→ TASK INSTRUCTIONS
Repeat the records below verbatim, and do not copy their pictures.

═════ PROVIDED RECORDS ═════

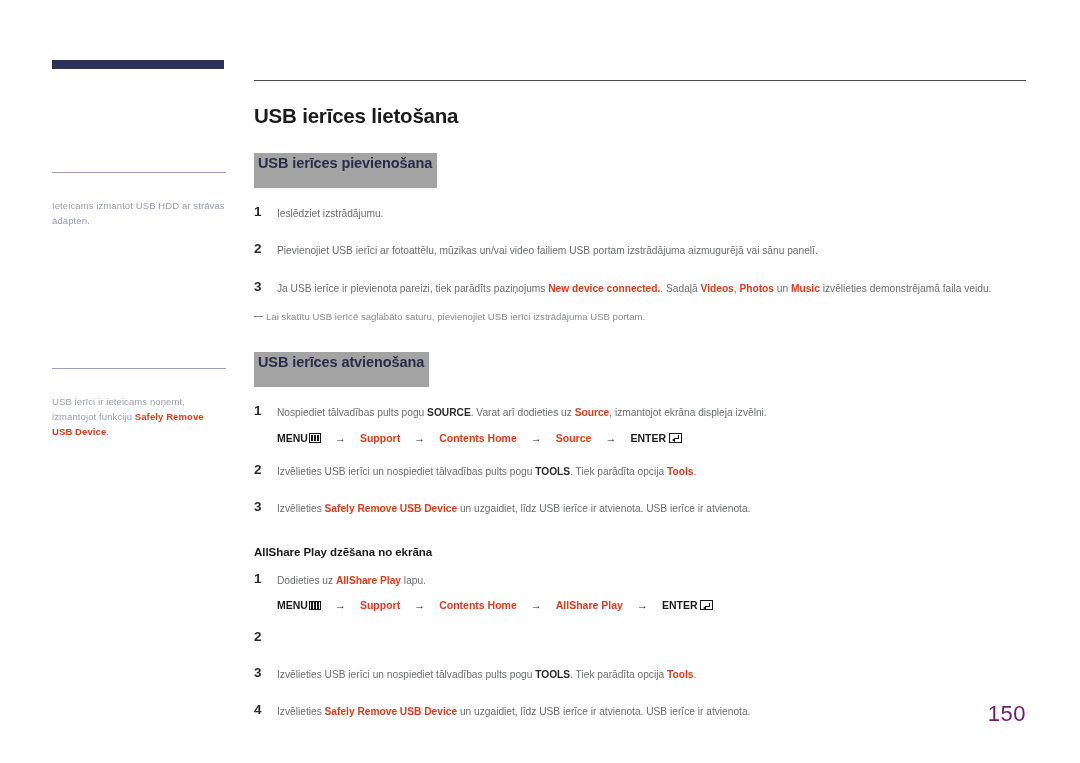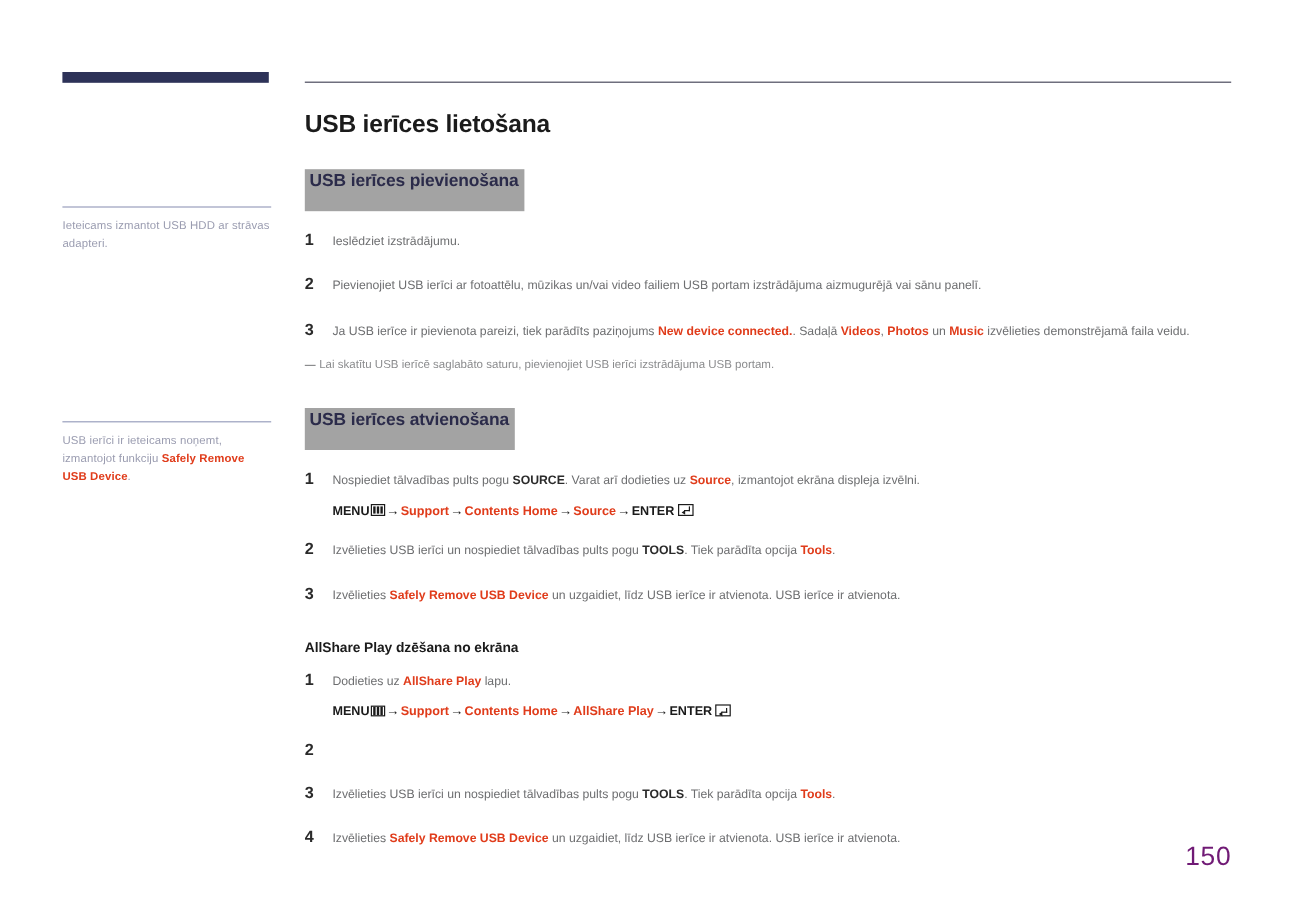--- a/index.html
+++ b/index.html
@@ -56,7 +56,7 @@
   .main {
     position: absolute;
     left: 254px;
-    top: 68px;
+    top: 80px;
     width: 772px;
   }
   .top-rule {

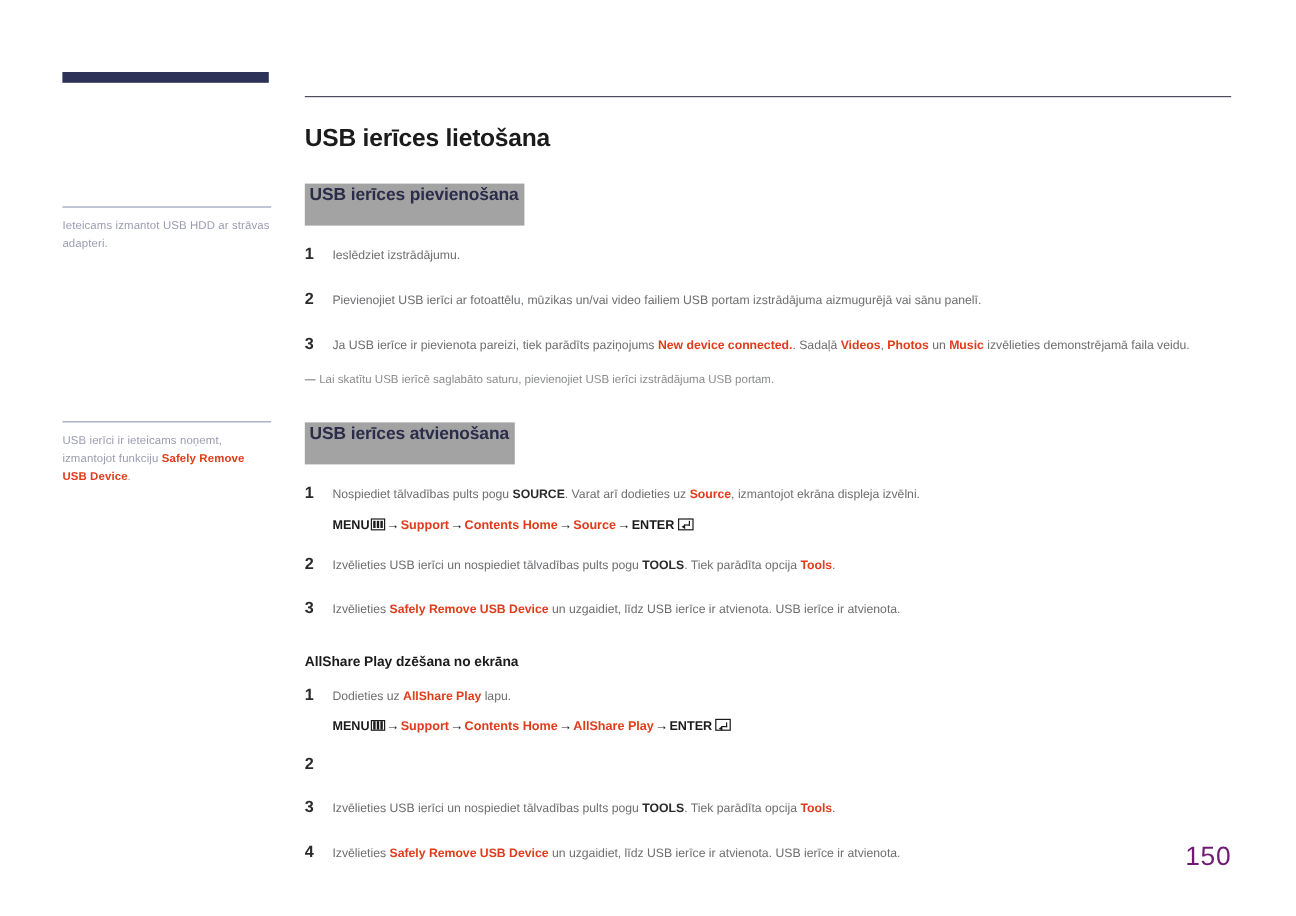--- a/index.html
+++ b/index.html
@@ -37,7 +37,7 @@
   }
   .side-note {
     border-top: 1px solid #9aa0bd;
-    padding-top: 9px;
+    padding-top: 26px;
     width: 174px;
     font-size: 9.5px;
     line-height: 1.55;

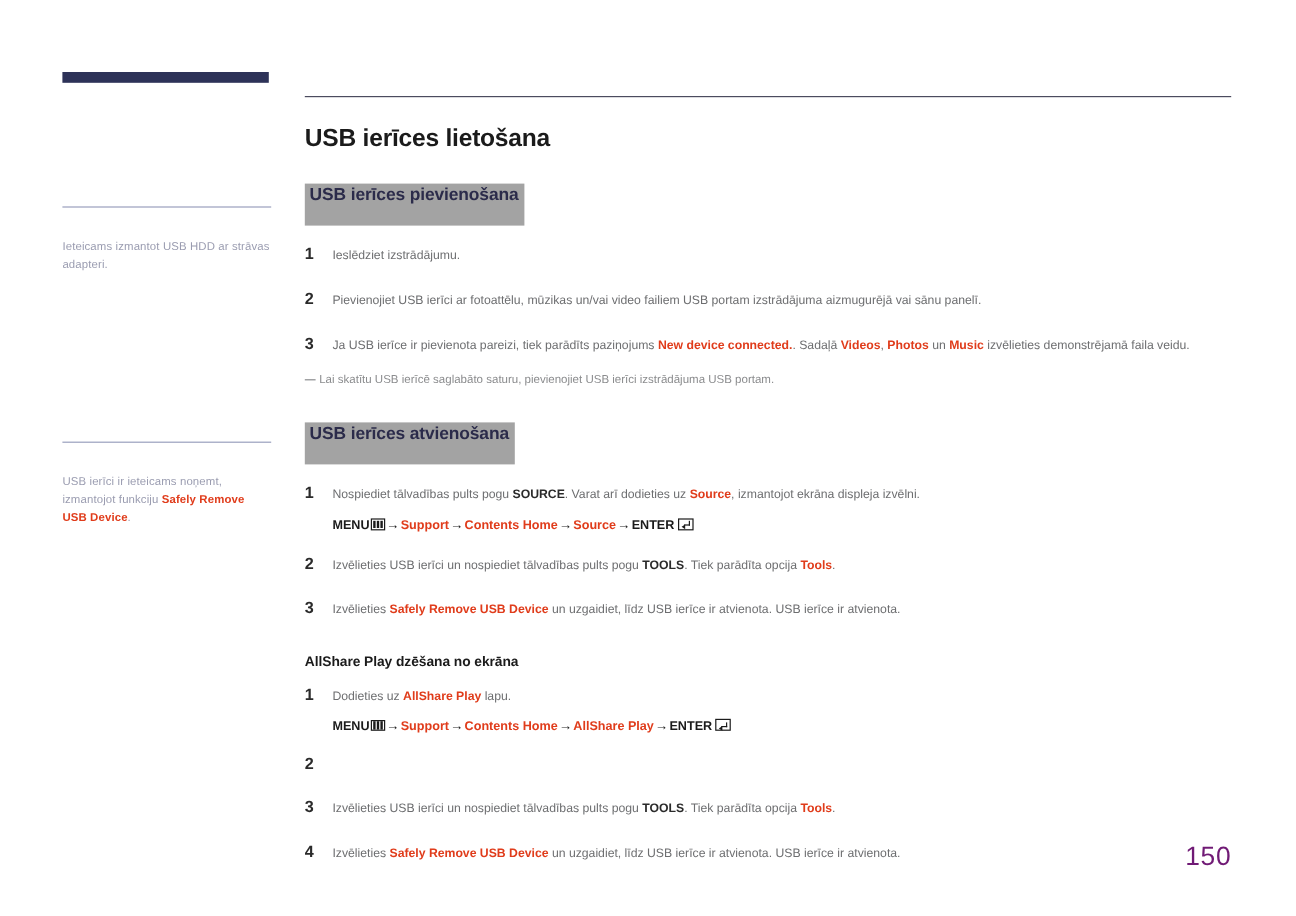--- a/index.html
+++ b/index.html
@@ -139,7 +139,7 @@
     margin: -9px 0 18px 23px;
     display: flex;
     align-items: center;
-    gap: 0;
+    gap: 13px;
     flex-wrap: wrap;
   }
   .menu-path .red { color: #e03c1b; }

═════

→ WRITTEN RESPONSE
--- a/index.html
+++ b/index.html
@@ -56,7 +56,7 @@
   .main {
     position: absolute;
     left: 254px;
-    top: 68px;
+    top: 80px;
     width: 772px;
   }
   .top-rule {

--- a/index.html
+++ b/index.html
@@ -37,7 +37,7 @@
   }
   .side-note {
     border-top: 1px solid #9aa0bd;
-    padding-top: 9px;
+    padding-top: 26px;
     width: 174px;
     font-size: 9.5px;
     line-height: 1.55;

--- a/index.html
+++ b/index.html
@@ -139,7 +139,7 @@
     margin: -9px 0 18px 23px;
     display: flex;
     align-items: center;
-    gap: 0;
+    gap: 13px;
     flex-wrap: wrap;
   }
   .menu-path .red { color: #e03c1b; }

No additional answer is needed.